Cuando Teodoro tenía 7 años volvió a ocurrir algo que quedó grabado en su memoria. Su padre estaba sentado en la sala de la casa oyendo la radio. La doctora estaba a su lado. Ambos tenían expresión grave. Obviamente, era el 1 de septiembre de 1939, porque lo que decía la radio era que los alemanes estaban entrando en Polonia.

Toda la familia de la doctora Maleç iba a morir en la Shoah. Con excepción de Francisca, una de las hermanas de Ida, la parentela en pleno fue trasladada a Auschwitz y obligada a ingresar a las cámaras de gas. Francisca llegó a Caracas tres años después del final de la guerra. Había estado en el gueto de Varsovia. Escapó y estuvo deambulando por donde pudo hasta que los alemanes la recapturaron y la mandaron a Theresienstadt, un campo de concentración que tenían en Checoslovaquia y que, supuestamente, era una colonia judía modelo donde filmaban sus documentales de propaganda. Fue el que le presentaron a la Cruz Roja Internacional en 1944. Silvio Rodríguez, cantante y compositor cubano, compuso una canción titulada Terezin, en homenaje a las víctimas de ese campo: “Una pesadilla blanca / de chimeneas quemando sangre / para hijos de Judea / con rara estrella y rostro de hambre”.

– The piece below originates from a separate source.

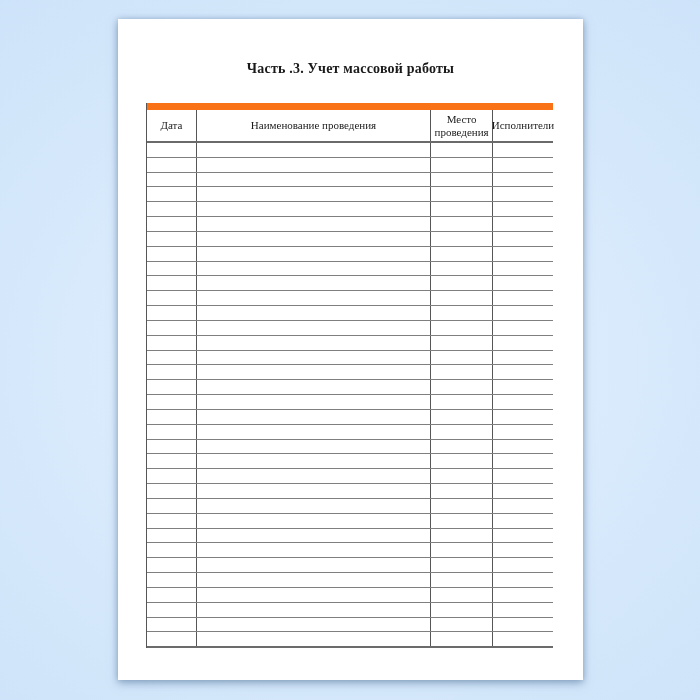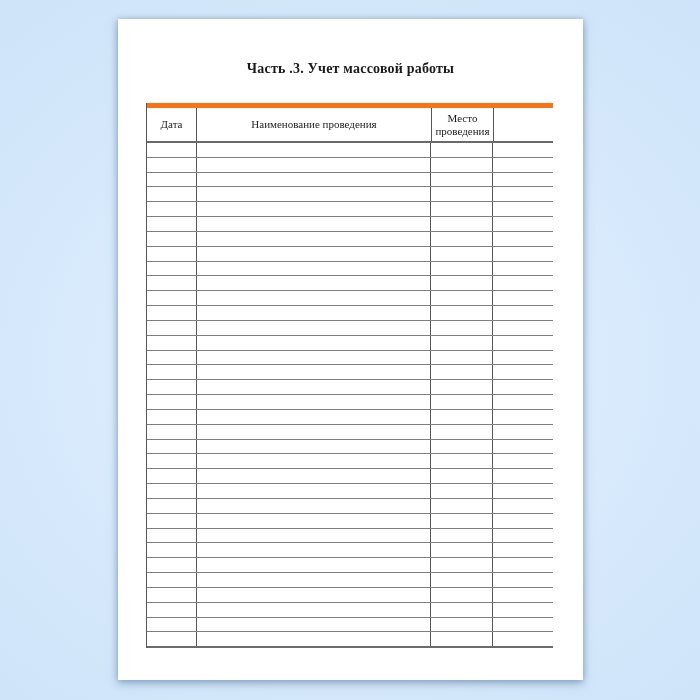"Дата" .header-row { border-top: 5px solid #f97316 -> 7px solid #f97316 }
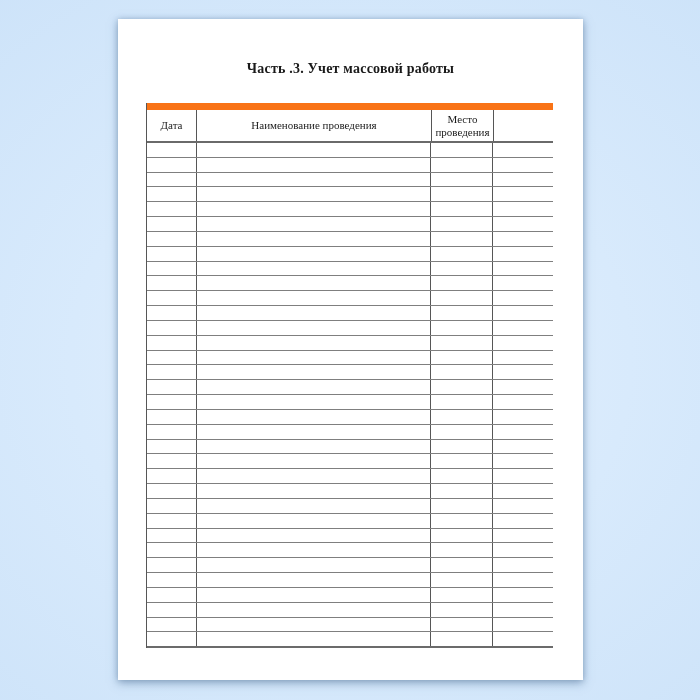"Исполнители" div.header-cell { html: none -> <div>Исполнители</div> }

En 1940, Petko Petkoff se fue a Caracas, llevándose a su hijo mayor. Había llegado el momento de entrar a la escuela y en El Batey no había posibilidades. De momento, atrás quedaron la doctora y los gemelos. Como suele suceder, en las familias donde hay gemelos, Luben y Mirko constituían una unidad aparte. La relación entre los morochos y Teodoro, hasta adultos, no era estrecha. Lo era, y mucho, entre ellos. El hermano mayor era “el otro”. “La relación entre Luben y yo se hizo absolutamente cercana después de que mataron a Mirko, en el año 56. Luben quedó descentrado, tanto que hasta caminaba inclinado hacia un lado como si le faltara una mitad. Yo estaba clandestino en esa época y Luben empezó a ir a la ‘concha’, a verme. Llegaba y se sentaba en silencio. A él le afectó terriblemente aquella muerte. Eran unidísimos. Más que eso, eran espejo uno del otro. Luben era tranquilo mientras que Mirko era un gallo. La gente decía: ahí está Luben pensando las maldades para que Mirko las haga. Eran terribles. Unos azotes de barrio, realmente. A cada rato los hacían presos, y no por razones políticas. Hacían preso a uno y el otro lo iba a visitar… suplantándolo hasta la próxima tarde en que repetían la operación. Si eran 15 días de cárcel, cada uno cumplía la mitad. Eran absolutamente idénticos. Excepto papá, mamá y yo, nadie los distinguía”, vuelve Teodoro.

Padre e hijo se alojaron en una pensión en Caracas. Teodoro hizo el primer grado en el Colegio San Pablo, de los hermanos González Centeno; al término del cual emprendieron viaje al sur del lago a recoger a la familia para residenciarse definitivamente en Caracas. Los tres niños de la foto asistirían a la Escuela Experimental República de Venezuela y lo demás es historia conocida. Iba a pasar “una bola de años”, como él dice, para que Teodoro regresara a El Batey. “Volví muchos años después, la primera vez por pura curiosidad. Pero, luego, en cada campaña electoral, pasaba por allí. Eso era una fija”.

Este 3 de enero de 2017, ese muchachito que nos mira desde la hirviente atmósfera de la molienda, flanqueado por dos hermanos ya muertos, cumple 85 años.